Grouping and Tales to be told

Posted February 2, 2010 by Berath
Categories: LoTRO, kinships, mmorpg

Tags: , , , ,

Monday evenings are my tabletop gaming evenings. Tonight half the group couldn’t make it. So the rest of us got to talking. Now all three of us play LOTRO, one is a kinmate. Therefore it wasn’t surprising that conversation turned to LOTRO and before long my captain friend was telling me all about when he and my champion friend were trying to duo this boss but my champ friend kept madly kiting not listening to a word he was being told about captain heals whilst my captain friend ran desperately trying to get a hit in; like something from the Keystone cops. It all ended in defeat but it made an excellent story, both of them giving it some.
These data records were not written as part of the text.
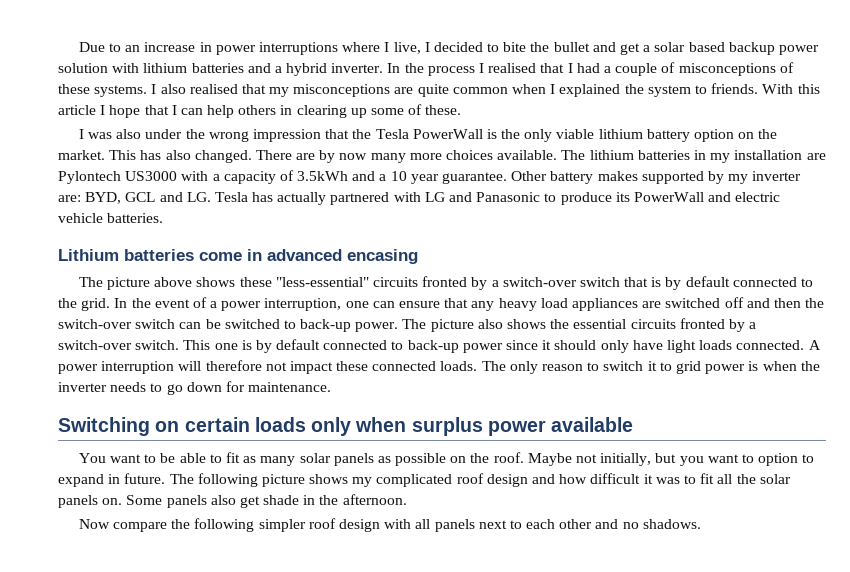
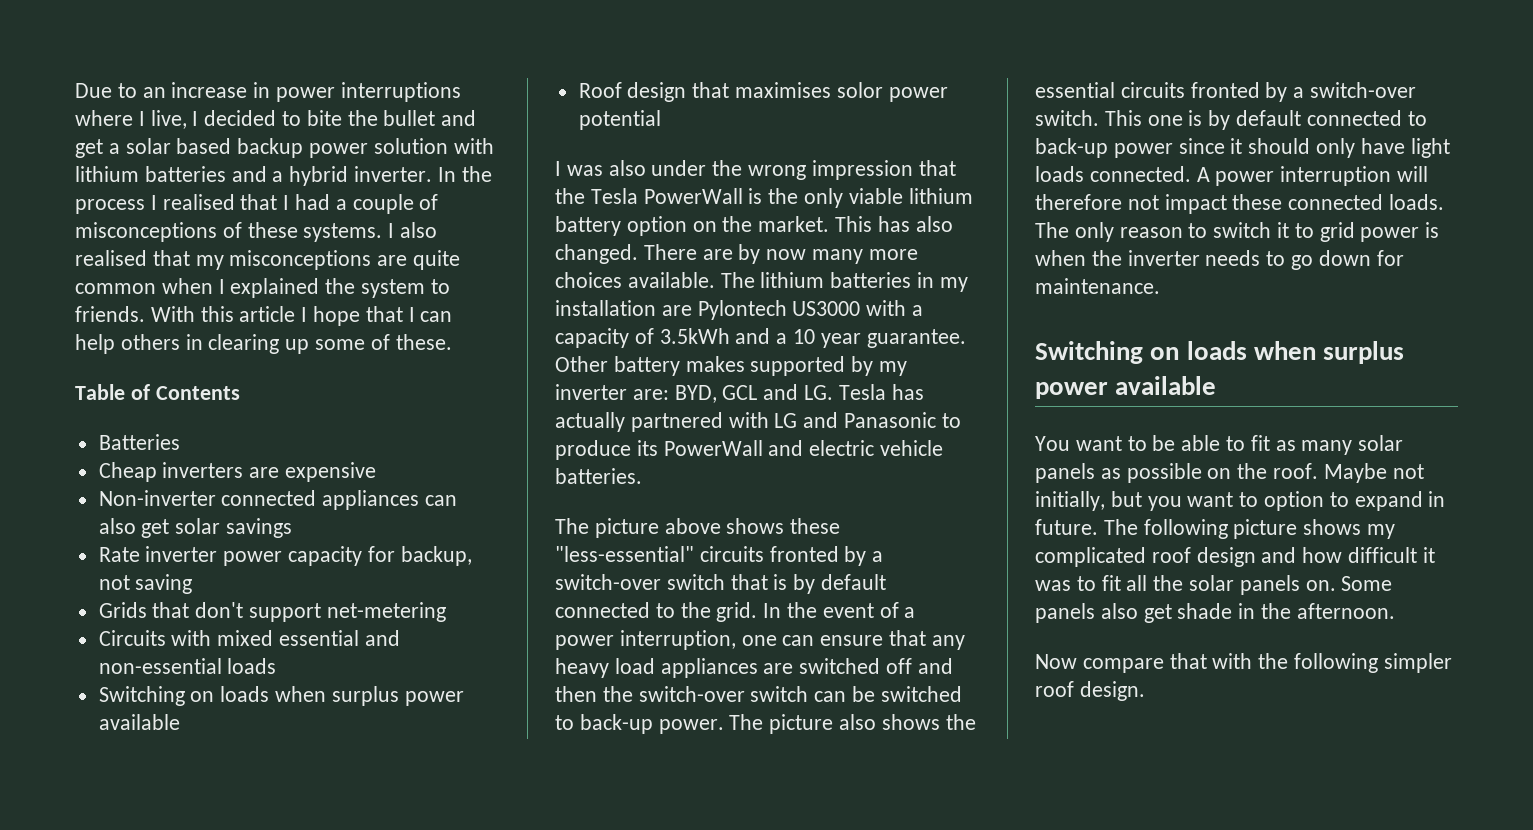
(462, 110) none -> [75,384,240,400] [98,434,180,450] [98,462,377,482] [98,490,458,510] [98,518,293,538] [98,546,472,566] [98,574,193,594] [98,602,446,622] [98,630,400,646] [98,658,277,674] [98,686,464,706] [98,714,180,730] [578,82,948,102] [578,110,661,130] // Table of Contents // Batteries // Cheap inverters are expensive // Non-inverter connected appliances can also get solar savings // Rate inverter power capacity for backup, not saving // Grids that don't support net-metering // Circuits with mixed essential and non-essential loads // Switching on loads when surplus power available // Roof design that maximises solor power potential
[58,249,418,264] // Lithium batteries come in advanced encasing -> (642, 476) none
[184,417,352,436] certain loads only -> [1186,341,1247,360] loads
(168, 527) none -> [1169,653,1253,669] that with
[338,519,701,532] design with all panels next to each other and no shadows. -> [1079,681,1145,701] design.

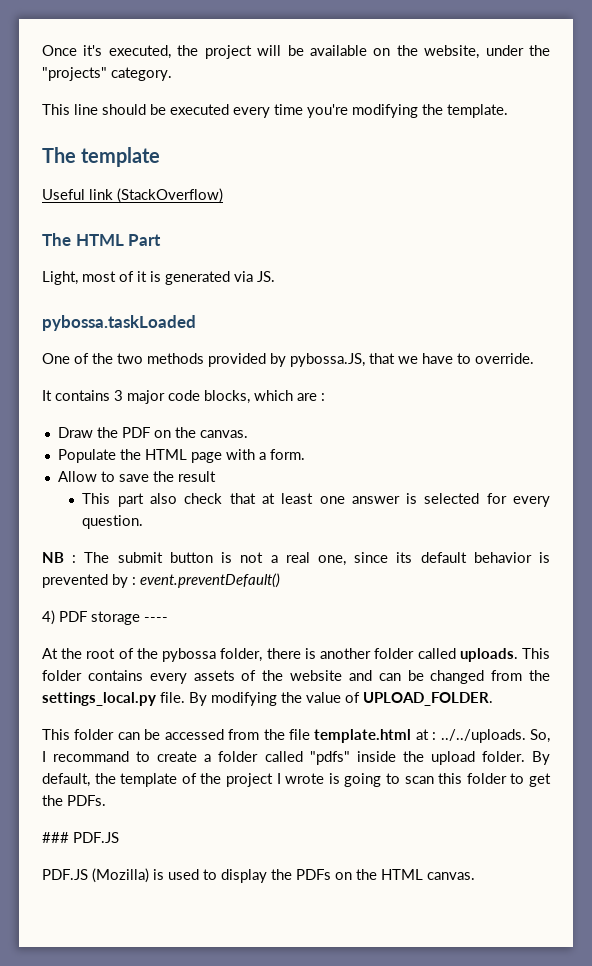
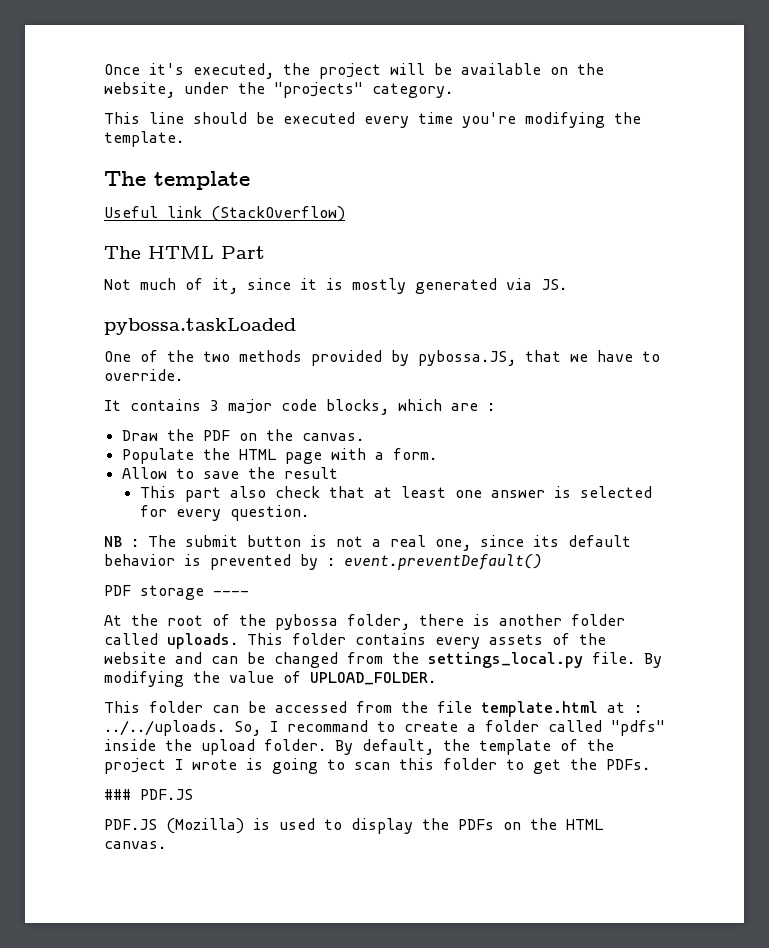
[42,271,134,285] Light, most of -> [104,278,291,294] Not much of it, since
(161, 276) none -> [352,278,406,294] mostly
[42,610,55,625] 4) -> (542, 562) none

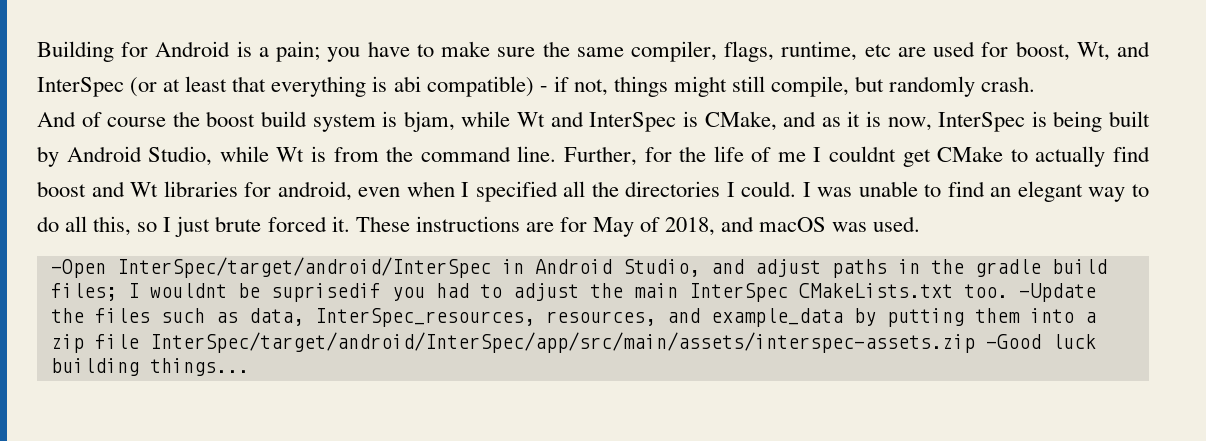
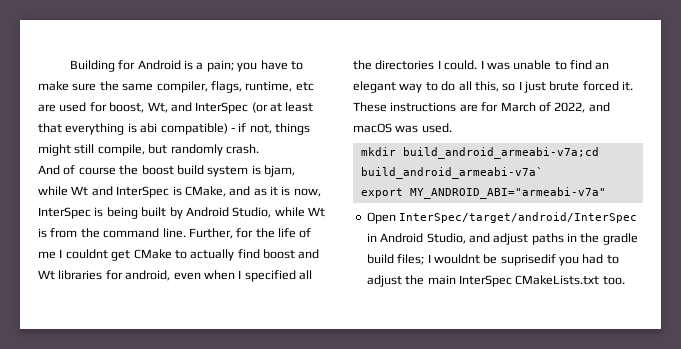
[592,217,716,237] May of 2018, -> [500,102,586,113] March of 2022,
[50,259,106,278] -Open -> [360,147,599,159] [360,167,543,179] [360,187,606,199] [366,212,396,224] mkdir build_android_armeabi-v7a;cd build_android_armeabi-v7a` // export MY_ANDROID_ABI="armeabi-v7a" // Open
[1018,283,1096,302] [50,308,1096,327] [50,332,1096,353] [50,358,249,376] -Update the files such as data, InterSpec_resources, resources, and example_data by putting them into a zip file InterSpec/target/android/InterSpec/app/src/main/assets/interspec-assets.zip -Good luck building things... -> (625, 280) none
At which point my champion friend remarked, ‘And that is what grouping and MMOs are all about. How many really memorable incidents do you remember when you’ve been solo, how many stories can you tell?’

And yes. Thinking back I can remember things that have happened during solo play that have been funny, that I could tell a story about, but, as I noted in my top LOTRO moments of 2009, the real biggies have all involved other people.

Now,  I’m a passionate advocate of solo play. It enables people who don’t have much time to dip in and out and enjoy content. You can play at your own pace and do what you want, when you want, go where you want. Sometimes all I want to do is potter about on my own.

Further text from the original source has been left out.